Clan chief and businessman, Trujillo also accumulated an enormous fortune and exercised power as the most legitimate gangster (ROUQUIÉ, 1984, p. 198), something that was no exception, if not a rule in the various regimes established and sponsored by the US through coups of State in Latin America, Central America and the Caribbean. Just like Fulgêncio Batista, many others rose to power waving the island's deliverance from the "gangsterism" of their predecessors but, soon, installed in power with the blessing of the empire, many became, like Batista, one of the many bloodthirsty and cruel tyrants who populated Latin America, Central America and the Caribbean. Batista's bloodthirsty path would not find Katekhon if not in the one that the cowardly devourers of popular flesh recognize as the last stop: the revolutionary weapons that, in this case, were those of the brothers Castro, Fidel and Raul, added to Ernesto “Che” Guevara and Camilo Cienfuegos, among others, who dared in the Moncada and, under extreme courage and superior daring, the triumph in Malecón Pier on January 1, 1959.

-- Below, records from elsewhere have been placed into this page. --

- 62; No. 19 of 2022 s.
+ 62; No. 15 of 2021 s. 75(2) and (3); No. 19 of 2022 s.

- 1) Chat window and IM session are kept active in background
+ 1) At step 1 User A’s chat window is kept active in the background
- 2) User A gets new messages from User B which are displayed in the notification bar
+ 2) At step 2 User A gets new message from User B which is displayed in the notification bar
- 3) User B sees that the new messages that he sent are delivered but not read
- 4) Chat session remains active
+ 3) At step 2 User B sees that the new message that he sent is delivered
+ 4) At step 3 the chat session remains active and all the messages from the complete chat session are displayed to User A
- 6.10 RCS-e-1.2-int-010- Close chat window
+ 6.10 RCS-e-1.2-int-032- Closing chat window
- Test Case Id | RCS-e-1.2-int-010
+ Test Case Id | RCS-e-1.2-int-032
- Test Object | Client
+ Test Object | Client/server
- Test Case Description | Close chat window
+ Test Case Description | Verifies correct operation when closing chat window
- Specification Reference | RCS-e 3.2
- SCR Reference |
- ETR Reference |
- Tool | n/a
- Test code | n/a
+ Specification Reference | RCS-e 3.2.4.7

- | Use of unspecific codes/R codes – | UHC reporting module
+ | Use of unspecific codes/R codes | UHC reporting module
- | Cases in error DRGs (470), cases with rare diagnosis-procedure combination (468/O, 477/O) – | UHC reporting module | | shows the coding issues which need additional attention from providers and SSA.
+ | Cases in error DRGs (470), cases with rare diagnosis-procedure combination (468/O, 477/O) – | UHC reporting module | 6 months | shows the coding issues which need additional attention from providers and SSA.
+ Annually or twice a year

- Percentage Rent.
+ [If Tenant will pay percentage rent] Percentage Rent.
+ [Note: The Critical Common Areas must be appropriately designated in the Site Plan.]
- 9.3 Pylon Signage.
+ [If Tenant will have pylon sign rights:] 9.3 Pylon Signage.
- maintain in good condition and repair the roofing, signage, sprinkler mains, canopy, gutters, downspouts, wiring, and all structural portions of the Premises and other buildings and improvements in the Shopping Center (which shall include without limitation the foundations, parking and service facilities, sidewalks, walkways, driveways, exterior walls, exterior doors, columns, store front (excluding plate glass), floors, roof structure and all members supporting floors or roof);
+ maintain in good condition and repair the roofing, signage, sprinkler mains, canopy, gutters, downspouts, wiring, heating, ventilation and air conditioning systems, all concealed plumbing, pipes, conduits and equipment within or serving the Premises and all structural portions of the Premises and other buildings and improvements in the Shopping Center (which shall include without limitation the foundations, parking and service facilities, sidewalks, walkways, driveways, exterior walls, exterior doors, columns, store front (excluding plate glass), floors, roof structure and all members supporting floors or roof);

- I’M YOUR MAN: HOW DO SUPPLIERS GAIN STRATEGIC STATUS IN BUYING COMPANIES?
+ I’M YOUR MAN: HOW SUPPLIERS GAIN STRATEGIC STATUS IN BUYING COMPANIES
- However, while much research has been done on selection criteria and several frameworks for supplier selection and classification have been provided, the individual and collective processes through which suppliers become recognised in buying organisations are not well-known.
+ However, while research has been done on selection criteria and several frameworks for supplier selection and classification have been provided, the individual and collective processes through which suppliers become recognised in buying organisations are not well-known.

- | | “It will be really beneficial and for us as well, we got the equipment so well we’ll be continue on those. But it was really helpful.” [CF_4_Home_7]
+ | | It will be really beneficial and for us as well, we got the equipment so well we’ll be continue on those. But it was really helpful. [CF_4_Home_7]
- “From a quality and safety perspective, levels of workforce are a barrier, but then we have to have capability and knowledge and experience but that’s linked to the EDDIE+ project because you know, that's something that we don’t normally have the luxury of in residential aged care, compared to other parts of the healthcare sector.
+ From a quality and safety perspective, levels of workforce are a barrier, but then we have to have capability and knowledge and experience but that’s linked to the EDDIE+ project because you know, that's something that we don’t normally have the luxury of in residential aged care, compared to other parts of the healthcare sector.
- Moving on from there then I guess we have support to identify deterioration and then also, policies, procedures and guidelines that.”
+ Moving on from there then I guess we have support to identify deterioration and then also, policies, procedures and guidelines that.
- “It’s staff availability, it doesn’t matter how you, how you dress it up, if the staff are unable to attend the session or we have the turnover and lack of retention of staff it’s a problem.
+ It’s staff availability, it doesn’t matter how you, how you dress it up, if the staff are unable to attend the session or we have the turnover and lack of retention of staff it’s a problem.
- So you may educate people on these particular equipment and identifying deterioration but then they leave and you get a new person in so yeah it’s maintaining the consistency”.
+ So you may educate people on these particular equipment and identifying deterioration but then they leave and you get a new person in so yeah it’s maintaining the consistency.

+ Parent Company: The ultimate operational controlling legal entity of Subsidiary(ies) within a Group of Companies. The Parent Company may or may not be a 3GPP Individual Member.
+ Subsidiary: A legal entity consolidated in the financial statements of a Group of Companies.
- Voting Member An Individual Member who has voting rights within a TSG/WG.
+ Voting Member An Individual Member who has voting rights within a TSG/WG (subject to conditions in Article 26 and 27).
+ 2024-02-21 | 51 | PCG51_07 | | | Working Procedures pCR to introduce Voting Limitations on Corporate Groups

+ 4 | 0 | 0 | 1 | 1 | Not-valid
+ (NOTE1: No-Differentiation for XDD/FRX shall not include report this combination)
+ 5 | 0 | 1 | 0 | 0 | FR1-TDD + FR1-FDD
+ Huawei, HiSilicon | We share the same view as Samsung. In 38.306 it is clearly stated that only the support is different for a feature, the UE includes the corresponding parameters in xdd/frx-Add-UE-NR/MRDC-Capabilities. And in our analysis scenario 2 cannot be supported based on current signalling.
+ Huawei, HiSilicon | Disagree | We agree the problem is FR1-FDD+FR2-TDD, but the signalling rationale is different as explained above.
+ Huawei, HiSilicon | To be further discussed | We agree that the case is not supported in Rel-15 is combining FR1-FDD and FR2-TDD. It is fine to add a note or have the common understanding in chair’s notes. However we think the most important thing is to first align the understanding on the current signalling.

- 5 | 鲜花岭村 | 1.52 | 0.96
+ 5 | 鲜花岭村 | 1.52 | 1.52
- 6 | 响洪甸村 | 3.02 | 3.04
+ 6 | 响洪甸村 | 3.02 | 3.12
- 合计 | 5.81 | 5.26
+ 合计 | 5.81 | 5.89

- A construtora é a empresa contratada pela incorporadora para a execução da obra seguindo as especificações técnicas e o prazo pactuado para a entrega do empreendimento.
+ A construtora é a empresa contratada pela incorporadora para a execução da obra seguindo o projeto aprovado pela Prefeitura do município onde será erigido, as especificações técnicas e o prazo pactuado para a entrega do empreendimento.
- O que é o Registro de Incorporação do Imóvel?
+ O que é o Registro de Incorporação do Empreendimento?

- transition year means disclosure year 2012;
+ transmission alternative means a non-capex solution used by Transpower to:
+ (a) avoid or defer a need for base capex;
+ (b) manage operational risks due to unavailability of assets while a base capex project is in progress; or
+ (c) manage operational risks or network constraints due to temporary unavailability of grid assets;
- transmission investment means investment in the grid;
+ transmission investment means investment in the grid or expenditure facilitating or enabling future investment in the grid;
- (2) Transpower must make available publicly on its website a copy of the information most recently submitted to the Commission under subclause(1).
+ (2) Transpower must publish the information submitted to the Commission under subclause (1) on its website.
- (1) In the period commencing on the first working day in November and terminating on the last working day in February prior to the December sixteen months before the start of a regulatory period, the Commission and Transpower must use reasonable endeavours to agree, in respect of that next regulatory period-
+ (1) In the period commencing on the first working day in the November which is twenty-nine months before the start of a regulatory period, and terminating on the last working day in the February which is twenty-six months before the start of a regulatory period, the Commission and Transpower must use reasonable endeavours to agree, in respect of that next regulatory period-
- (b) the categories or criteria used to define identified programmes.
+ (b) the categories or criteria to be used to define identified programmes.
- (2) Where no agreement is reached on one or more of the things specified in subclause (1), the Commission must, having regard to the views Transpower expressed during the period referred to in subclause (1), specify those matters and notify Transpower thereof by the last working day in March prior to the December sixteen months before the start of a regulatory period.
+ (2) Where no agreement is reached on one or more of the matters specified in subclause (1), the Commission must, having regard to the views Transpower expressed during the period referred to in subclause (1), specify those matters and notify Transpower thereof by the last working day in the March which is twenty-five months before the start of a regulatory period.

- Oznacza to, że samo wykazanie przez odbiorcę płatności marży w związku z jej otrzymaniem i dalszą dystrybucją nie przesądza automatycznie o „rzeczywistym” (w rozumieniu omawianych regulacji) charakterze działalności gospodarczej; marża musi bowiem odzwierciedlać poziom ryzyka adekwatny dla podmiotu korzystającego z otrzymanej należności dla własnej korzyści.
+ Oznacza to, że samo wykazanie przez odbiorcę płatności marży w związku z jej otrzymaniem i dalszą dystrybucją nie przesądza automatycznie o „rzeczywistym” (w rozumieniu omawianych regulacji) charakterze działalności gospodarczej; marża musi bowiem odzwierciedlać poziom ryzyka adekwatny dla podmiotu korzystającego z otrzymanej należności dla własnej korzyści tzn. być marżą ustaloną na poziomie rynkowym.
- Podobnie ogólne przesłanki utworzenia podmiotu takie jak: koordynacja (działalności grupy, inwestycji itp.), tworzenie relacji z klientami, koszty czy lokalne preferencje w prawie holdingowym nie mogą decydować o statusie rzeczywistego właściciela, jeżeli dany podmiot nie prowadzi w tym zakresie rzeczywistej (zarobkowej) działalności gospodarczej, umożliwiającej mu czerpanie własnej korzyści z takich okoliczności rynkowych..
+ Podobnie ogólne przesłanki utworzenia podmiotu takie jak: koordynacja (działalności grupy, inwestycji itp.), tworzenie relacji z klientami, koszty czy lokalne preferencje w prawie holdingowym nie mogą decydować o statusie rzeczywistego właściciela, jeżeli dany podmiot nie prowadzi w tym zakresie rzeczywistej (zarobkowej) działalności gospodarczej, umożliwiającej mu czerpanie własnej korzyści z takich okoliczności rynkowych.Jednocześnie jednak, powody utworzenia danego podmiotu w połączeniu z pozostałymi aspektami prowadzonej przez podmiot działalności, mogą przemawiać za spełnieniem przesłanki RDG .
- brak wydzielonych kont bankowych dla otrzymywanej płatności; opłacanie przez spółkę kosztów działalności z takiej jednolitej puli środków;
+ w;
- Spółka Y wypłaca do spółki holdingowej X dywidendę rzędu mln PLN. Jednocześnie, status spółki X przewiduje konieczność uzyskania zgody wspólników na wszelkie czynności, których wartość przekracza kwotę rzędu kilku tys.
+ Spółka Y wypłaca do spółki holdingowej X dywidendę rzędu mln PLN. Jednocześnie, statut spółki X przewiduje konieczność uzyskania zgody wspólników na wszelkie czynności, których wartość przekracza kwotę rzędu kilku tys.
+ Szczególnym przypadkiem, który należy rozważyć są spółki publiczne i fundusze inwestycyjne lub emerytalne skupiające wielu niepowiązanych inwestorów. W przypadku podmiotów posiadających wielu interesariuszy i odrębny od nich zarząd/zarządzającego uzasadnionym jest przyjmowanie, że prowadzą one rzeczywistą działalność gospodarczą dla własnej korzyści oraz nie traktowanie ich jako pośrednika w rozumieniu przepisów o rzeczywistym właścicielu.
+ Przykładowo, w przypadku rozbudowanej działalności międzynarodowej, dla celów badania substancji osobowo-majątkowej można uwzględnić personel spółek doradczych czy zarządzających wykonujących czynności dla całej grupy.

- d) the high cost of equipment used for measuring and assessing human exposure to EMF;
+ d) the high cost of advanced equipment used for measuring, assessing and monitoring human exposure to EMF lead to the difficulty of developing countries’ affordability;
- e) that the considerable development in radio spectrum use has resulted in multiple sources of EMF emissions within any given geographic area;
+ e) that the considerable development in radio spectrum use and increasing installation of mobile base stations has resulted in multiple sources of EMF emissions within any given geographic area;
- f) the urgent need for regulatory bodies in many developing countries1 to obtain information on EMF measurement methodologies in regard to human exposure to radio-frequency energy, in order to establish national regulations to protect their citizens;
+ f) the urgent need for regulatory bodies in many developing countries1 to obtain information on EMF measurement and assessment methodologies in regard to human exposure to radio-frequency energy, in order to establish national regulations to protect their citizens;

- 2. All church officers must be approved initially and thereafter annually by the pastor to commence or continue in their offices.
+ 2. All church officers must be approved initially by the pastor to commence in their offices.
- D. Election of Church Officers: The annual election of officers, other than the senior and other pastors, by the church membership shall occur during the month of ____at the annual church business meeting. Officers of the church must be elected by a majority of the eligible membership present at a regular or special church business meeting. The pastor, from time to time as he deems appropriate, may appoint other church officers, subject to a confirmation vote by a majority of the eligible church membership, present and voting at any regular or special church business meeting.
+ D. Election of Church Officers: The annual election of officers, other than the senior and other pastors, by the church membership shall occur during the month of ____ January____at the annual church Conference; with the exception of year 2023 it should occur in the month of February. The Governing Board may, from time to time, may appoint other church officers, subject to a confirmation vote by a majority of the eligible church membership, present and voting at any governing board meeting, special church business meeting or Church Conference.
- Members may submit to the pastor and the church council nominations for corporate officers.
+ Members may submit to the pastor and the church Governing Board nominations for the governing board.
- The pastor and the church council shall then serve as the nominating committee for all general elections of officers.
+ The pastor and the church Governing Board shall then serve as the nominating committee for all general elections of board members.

Dictators who exercise power to expropriate their country's wealth, as was the case with Trujillo, who organize efforts to hand them over to the empire, receive full support and praise from the large transnational corporations that control the media universe and a large part of the world. mainstream academic-intellectual that resides in the best and most privileged spaces. From an internal point of view, regimes of this type need to mobilize and cohere together with ultima ratio of power de facto, namely, the Armed Forces, and thus Trujillo, like all other dictators, while crushing the population with impoverishment policies to the limit of compromising even collective existence, grant extreme economic privileges to the military as a sure formula to obtain their enduring loyalty, even though the US prefers to co-opt the ascending leaderships rather than infiltrating the Armed Forces, as widely demonstrated by the approximations carried out through courses, internships, various private contracts and training (not just intelligence) and also to contain any political movements (violent or not) that have as their object the replacement of the capitalist system that interests North American companies. In summary, the US trained the Armed Forces of Latin American and Central American countries to operate as mere ideological police with vast repressive power and extremely high lethality with competence for national action with a view to protecting the interests of the empire.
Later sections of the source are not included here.